В коненковской мастерской в творческом содружестве с мастером, которого недавние выпускники Строгановки боготворили, окрепли силы молодых скульпторов, расцвели их дарования. Каждый взял у Коненкова то, что ближе всего его творческой сущности: внутреннюю патетику или монументализм, пластическое очарование резьбы по дереву или портретный психологизм.
Тогда же в середине пятидесятых годов в мастерской на Тверском бульваре появился молодой скульптор бурят Сараджан Балдано. Он делал маски в буддийском стиле, вырубал на манер Коненкова кресла. Сергей Тимофеевич похвалил его и в знак одобрения подарил ему инструменты — набор стамесок для работы по дереву. Подарок попал в хорошие руки.

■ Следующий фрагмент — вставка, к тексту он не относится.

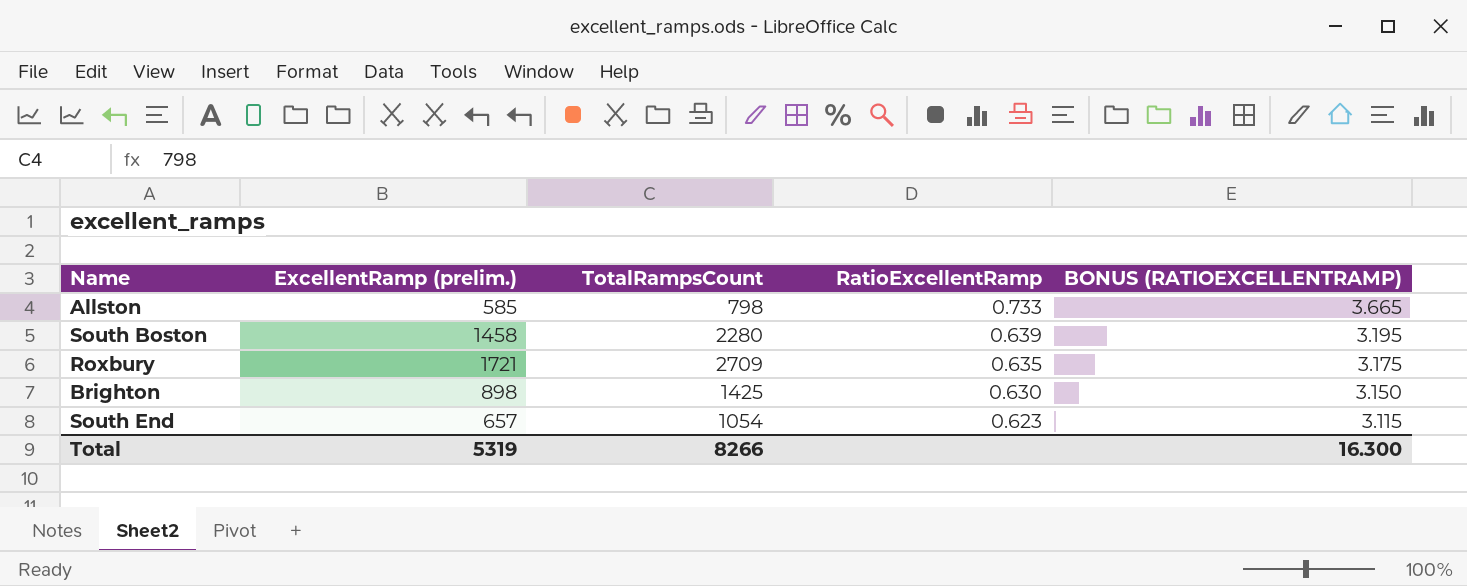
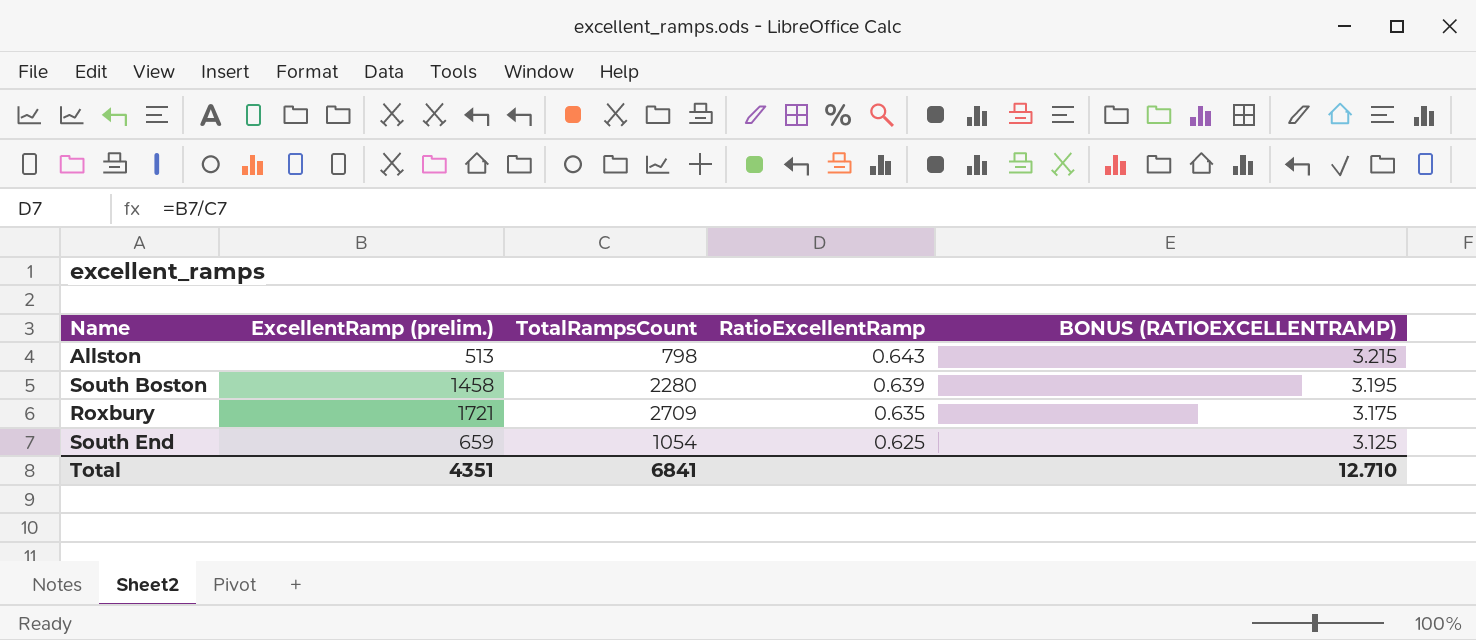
row Brighton: 898 | 1425 | 0.630 | 3.150 -> none
Allston | ExcellentRamp (prelim.): 585 -> 513
Allston | RatioExcellentRamp: 0.733 -> 0.643
Allston | BONUS (RATIOEXCELLENTRAMP): 3.665 -> 3.215
South End | ExcellentRamp (prelim.): 657 -> 659
South End | RatioExcellentRamp: 0.623 -> 0.625
South End | BONUS (RATIOEXCELLENTRAMP): 3.115 -> 3.125
Total | ExcellentRamp (prelim.): 5319 -> 4351
Total | TotalRampsCount: 8266 -> 6841
Total | BONUS (RATIOEXCELLENTRAMP): 16.300 -> 12.710

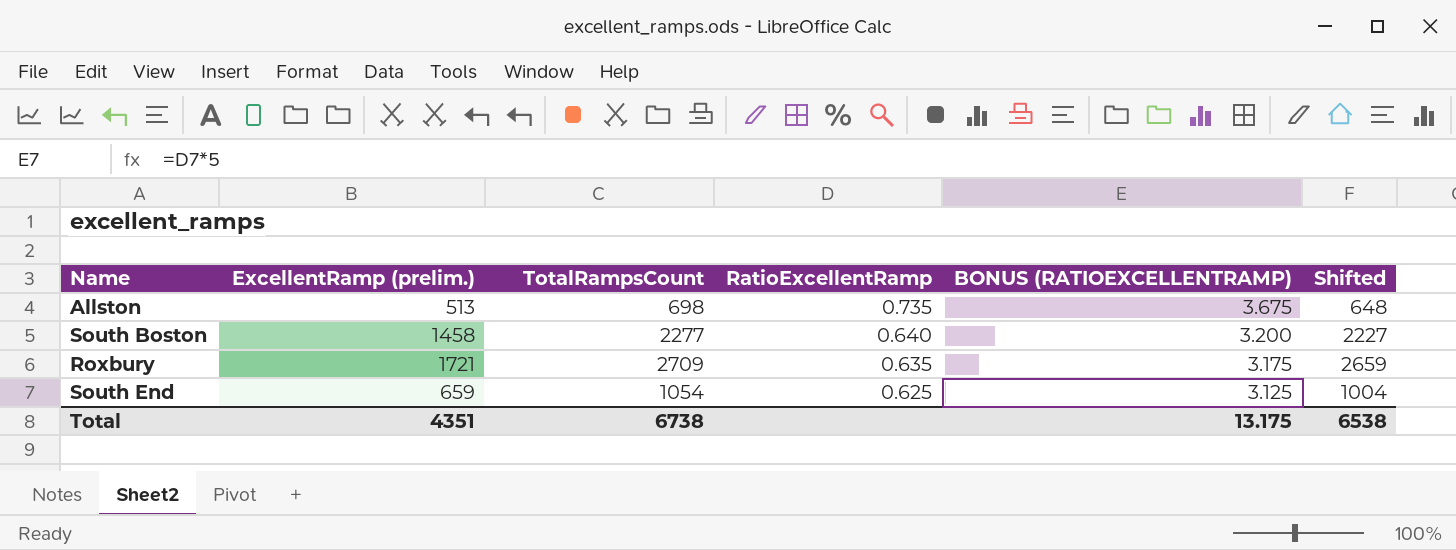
column Shifted | formula: none -> [TotalRampsCount] - 50
Allston | TotalRampsCount: 798 -> 698
Allston | RatioExcellentRamp: 0.643 -> 0.735
Allston | BONUS (RATIOEXCELLENTRAMP): 3.215 -> 3.675
South Boston | TotalRampsCount: 2280 -> 2277
South Boston | RatioExcellentRamp: 0.639 -> 0.640
South Boston | BONUS (RATIOEXCELLENTRAMP): 3.195 -> 3.200
Total | TotalRampsCount: 6841 -> 6738
Total | BONUS (RATIOEXCELLENTRAMP): 12.710 -> 13.175

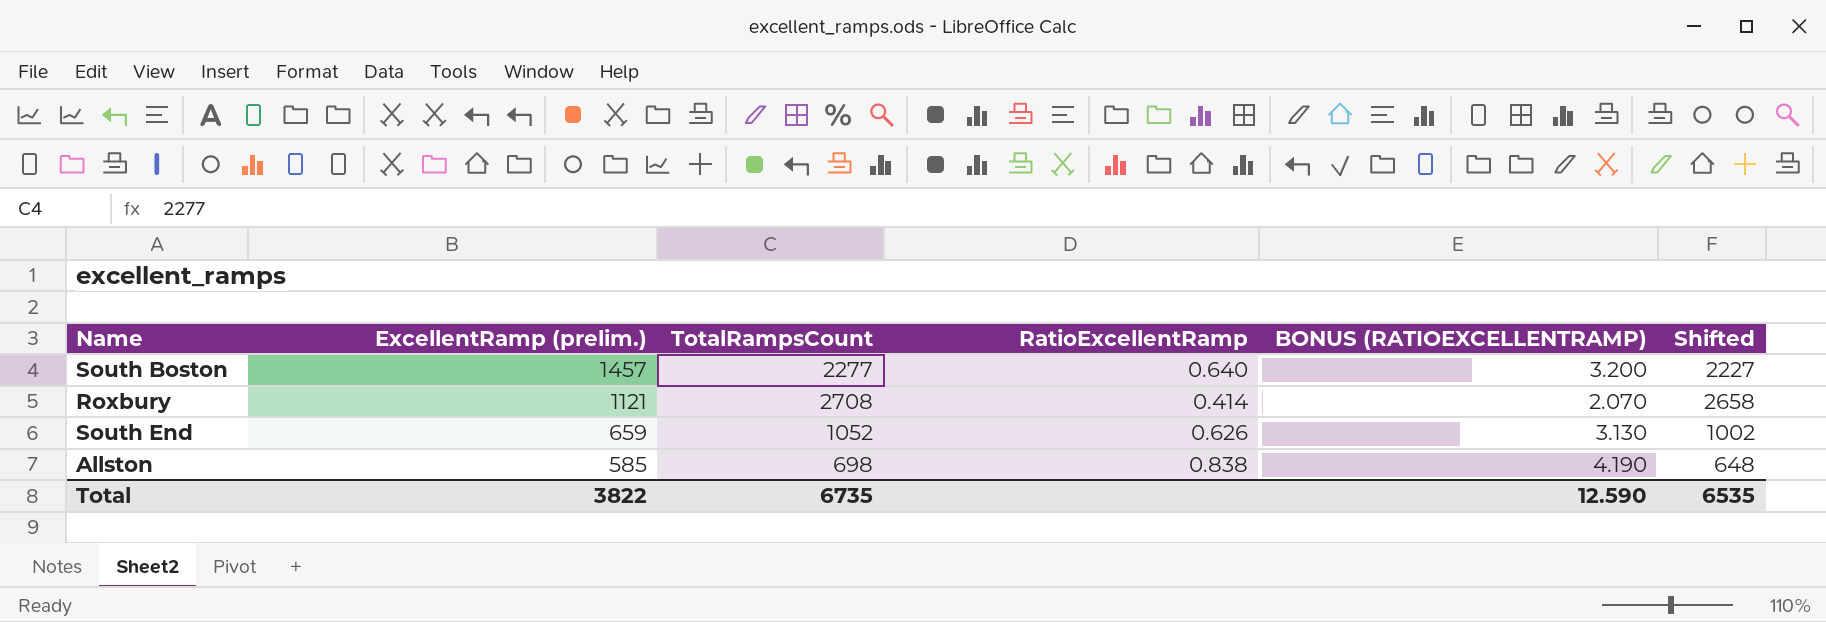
row order: RatioExcellentRamp descending -> ExcellentRamp (prelim.) descending
South Boston | ExcellentRamp (prelim.): 1458 -> 1457
Roxbury | ExcellentRamp (prelim.): 1721 -> 1121
Roxbury | TotalRampsCount: 2709 -> 2708
Roxbury | RatioExcellentRamp: 0.635 -> 0.414
Roxbury | BONUS (RATIOEXCELLENTRAMP): 3.175 -> 2.070
Roxbury | Shifted: 2659 -> 2658
South End | TotalRampsCount: 1054 -> 1052
South End | RatioExcellentRamp: 0.625 -> 0.626
South End | BONUS (RATIOEXCELLENTRAMP): 3.125 -> 3.130
South End | Shifted: 1004 -> 1002
Allston | ExcellentRamp (prelim.): 513 -> 585
Allston | RatioExcellentRamp: 0.735 -> 0.838
Allston | BONUS (RATIOEXCELLENTRAMP): 3.675 -> 4.190
Total | ExcellentRamp (prelim.): 4351 -> 3822
Total | TotalRampsCount: 6738 -> 6735
Total | BONUS (RATIOEXCELLENTRAMP): 13.175 -> 12.590
Total | Shifted: 6538 -> 6535

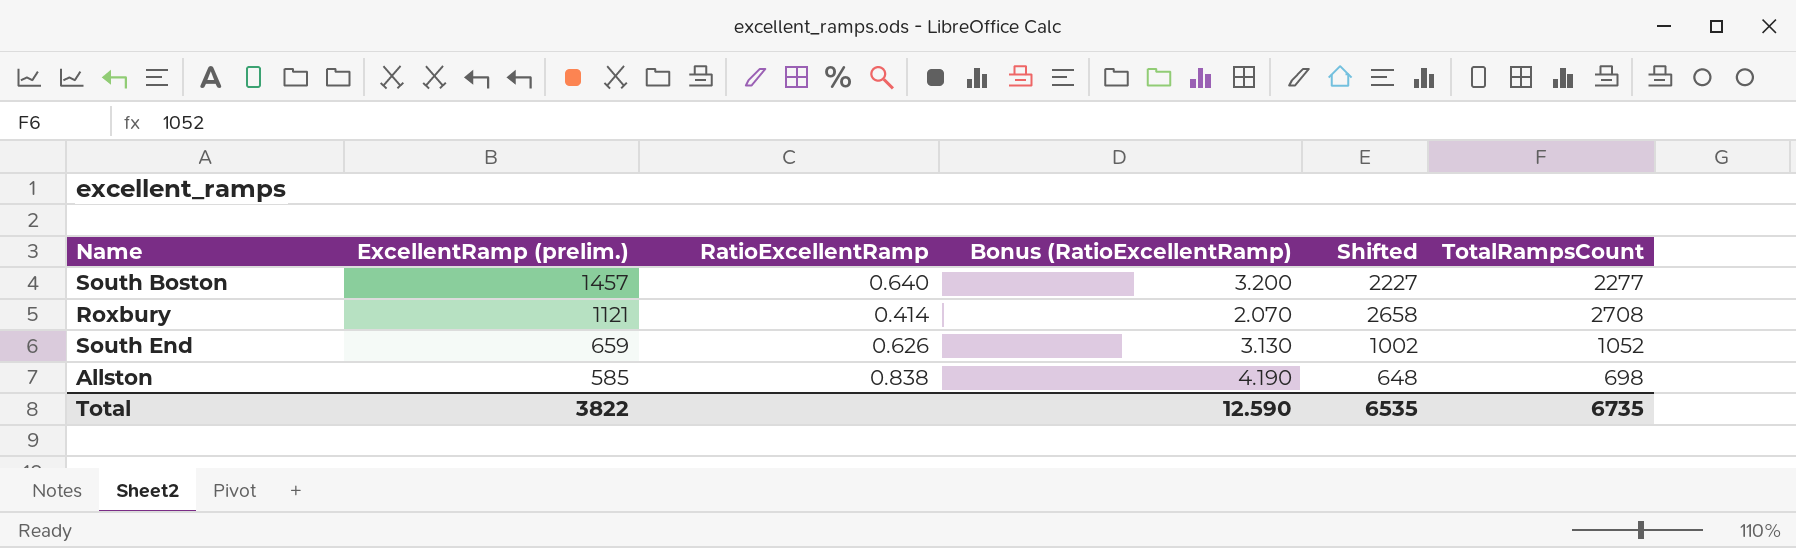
column name: BONUS (RATIOEXCELLENTRAMP) -> Bonus (RatioExcellentRamp)
column TotalRampsCount | position: 3 -> 6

В пору детства Коненкова лубки разносили по деревням офени-коробейники. Ими украшались стены крестьянских домов. Лубочные картинки на темы современности и сказочные сюжеты крепко запали в душу будущего скульптора. Сергей Тимофеевич вспоминал, как во время русско-турецкой войны в смоленских деревнях появились красочные картинки — Скобелев на белом коне и народный герой солдат Гурко. А такие лубочные персонажи, как Бова-королевич, Кузьма Сирафонтов, Еруслан Лазаревич, впоследствии стали героями прославленных сказочно-фантастических композиций Коненкова.
Лубки Виктора Пензина, подаренные Коненкову, произвели на него сильное впечатление. Несколько раз просмотрев их все подряд, он сказал, обращаясь к присутствующим в мастерской:
— Замечательный художник. Главное, народный по духу. Мне нравится, очень.
Коненков подарил Пензину комплект открыток с репродукциями своих работ и в посвящении дал знаменательную оценку свершенного Пензиным: «Вы вдохнули в лубок новые силы, дали ему вторую жизнь».